[Data shown Boundary: Start]
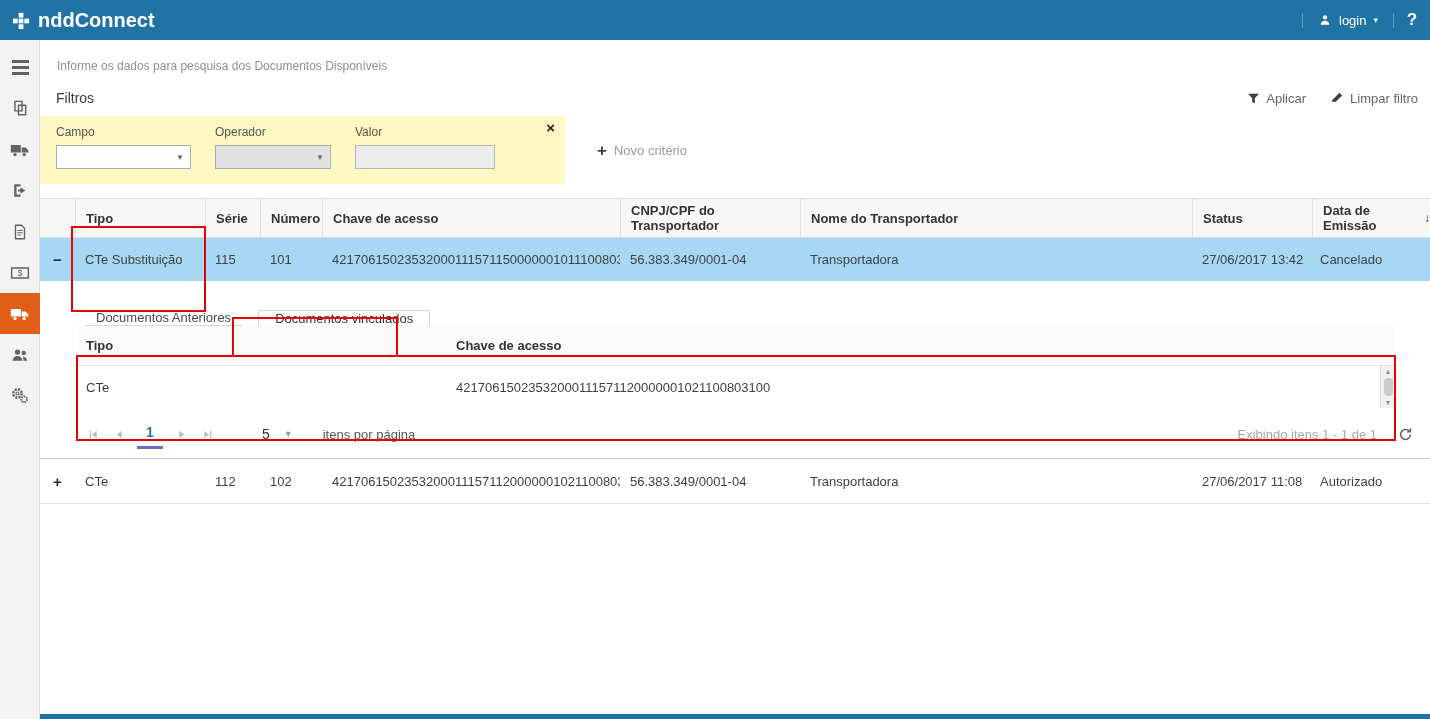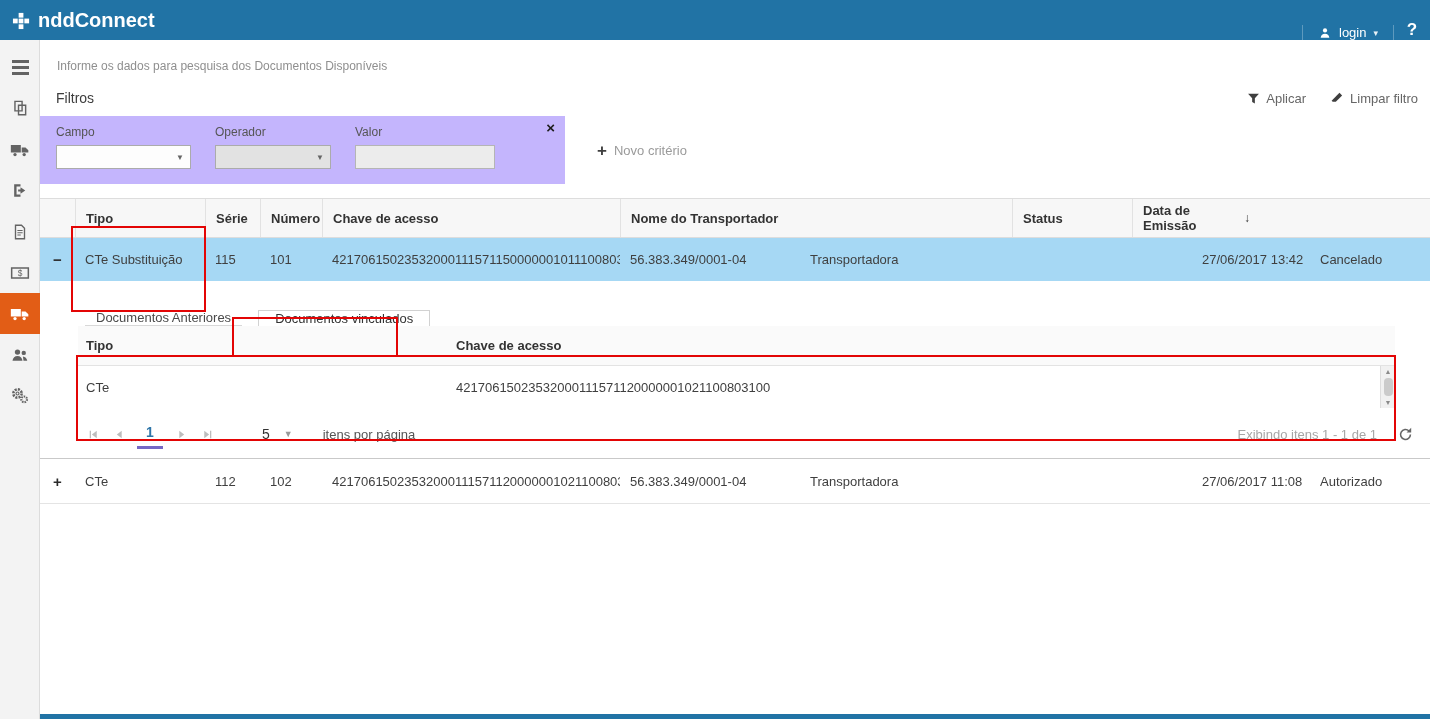--- a/index.html
+++ b/index.html
@@ -14,7 +14,7 @@
     background:var(--brand,#2173a5); display:flex; align-items:center; color:#fff; z-index:10; }
   .brand { display:flex; align-items:center; gap:7px; padding-left:12px; cursor:pointer; }
   .brand-text { font-size:20px; font-weight:bold; color:#fff; }
-  .topbar-right { margin-left:auto; display:flex; height:100%; align-items:flex-end; }
+  .topbar-right { margin-left:auto; display:flex; height:100%; align-items:center; }
   .login { display:flex; align-items:center; gap:7px; padding:0 15px;
     border-left:1px solid rgba(255,255,255,.28); border-right:1px solid rgba(255,255,255,.28);
     font-size:13px; cursor:pointer; }

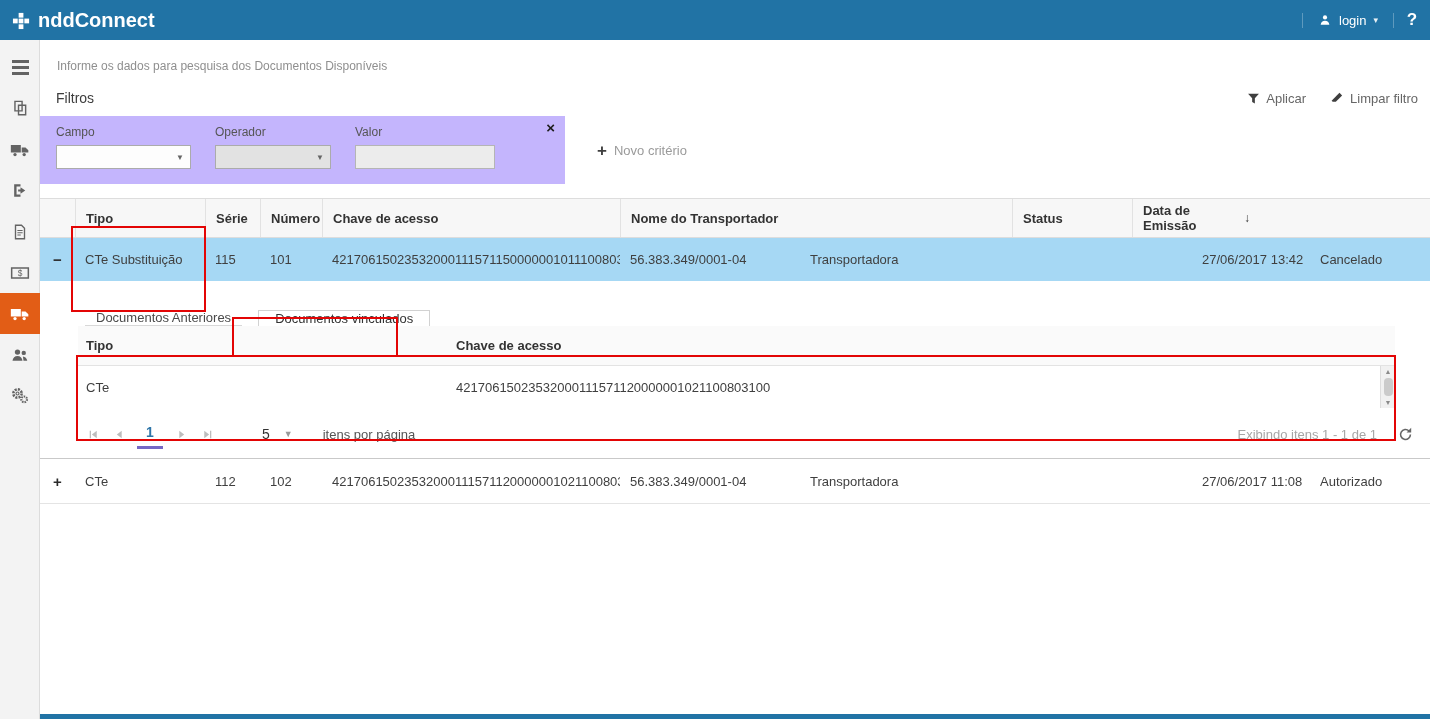--- a/index.html
+++ b/index.html
@@ -46,7 +46,7 @@
   .filter-action svg { color:#3f3f3f; }
 
   .filter-zone { margin-top:3px; height:68px; display:flex; align-items:stretch; }
-  .filter-panel { width:525px; background:#c4b5fd; padding:9px 14px 0 16px; position:relative; }
+  .filter-panel { width:525px; background:#fef9c3; padding:9px 14px 0 16px; position:relative; }
   .filter-fields { display:flex; gap:24px; }
   .ffield label { display:block; font-size:12px; color:#555; margin-bottom:6px; }
   .fselect { height:24px; background:#fdfdfd; border:1px solid #ababab; display:flex;

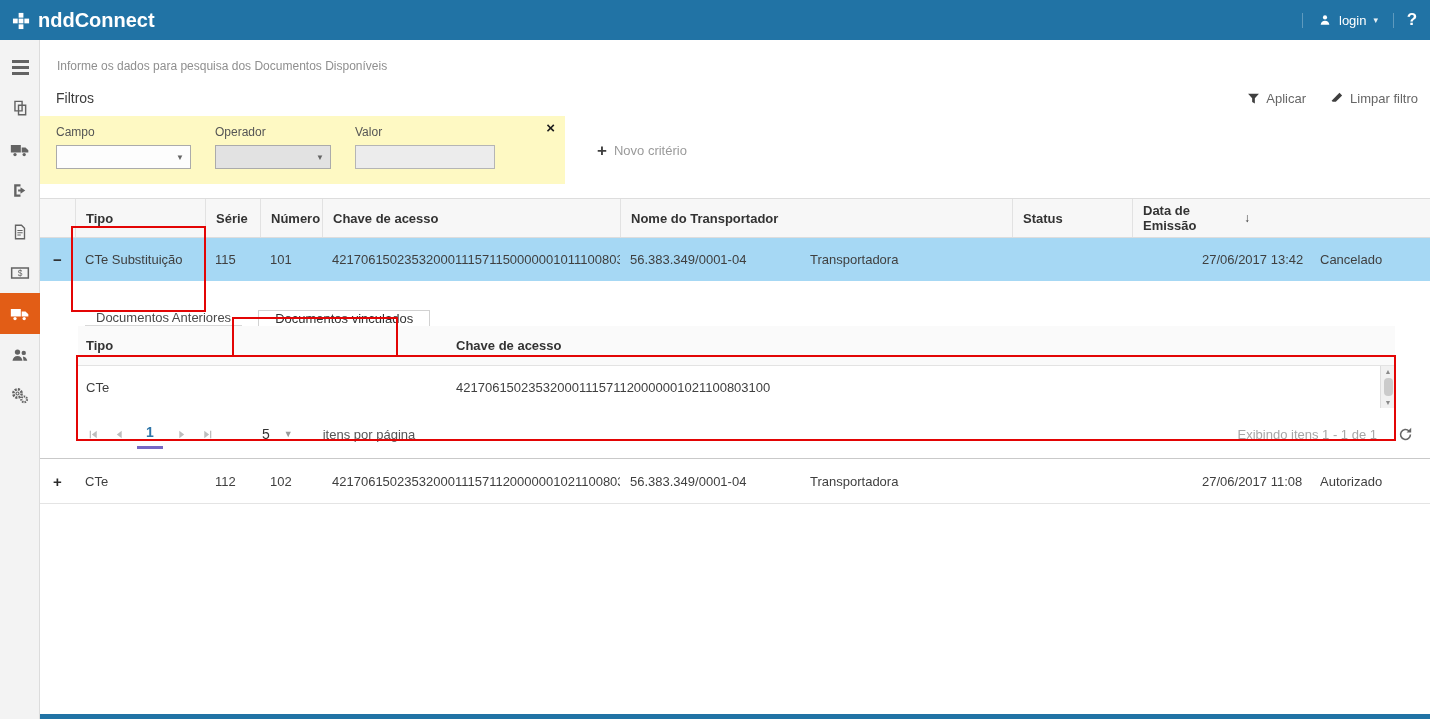--- a/index.html
+++ b/index.html
@@ -284,6 +284,9 @@
       <div class="gh-cell col-chave">
           <span>Chave de acesso</span>
         </div>
+      <div class="gh-cell col-cnpj">
+          <span>CNPJ/CPF do Transportador</span>
+        </div>
       <div class="gh-cell col-nome">
           <span>Nome do Transportador</span>
         </div>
[Data shown Boundary: End]
Problem requirements:
Exactly as they appear, please return only the lines from the first line of the records through the line containing "display:flex; height:100%; align-items:flex-end;", both included, leaving out all pictures.

Your response:
--- a/index.html
+++ b/index.html
@@ -14,7 +14,7 @@
     background:var(--brand,#2173a5); display:flex; align-items:center; color:#fff; z-index:10; }
   .brand { display:flex; align-items:center; gap:7px; padding-left:12px; cursor:pointer; }
   .brand-text { font-size:20px; font-weight:bold; color:#fff; }
-  .topbar-right { margin-left:auto; display:flex; height:100%; align-items:flex-end; }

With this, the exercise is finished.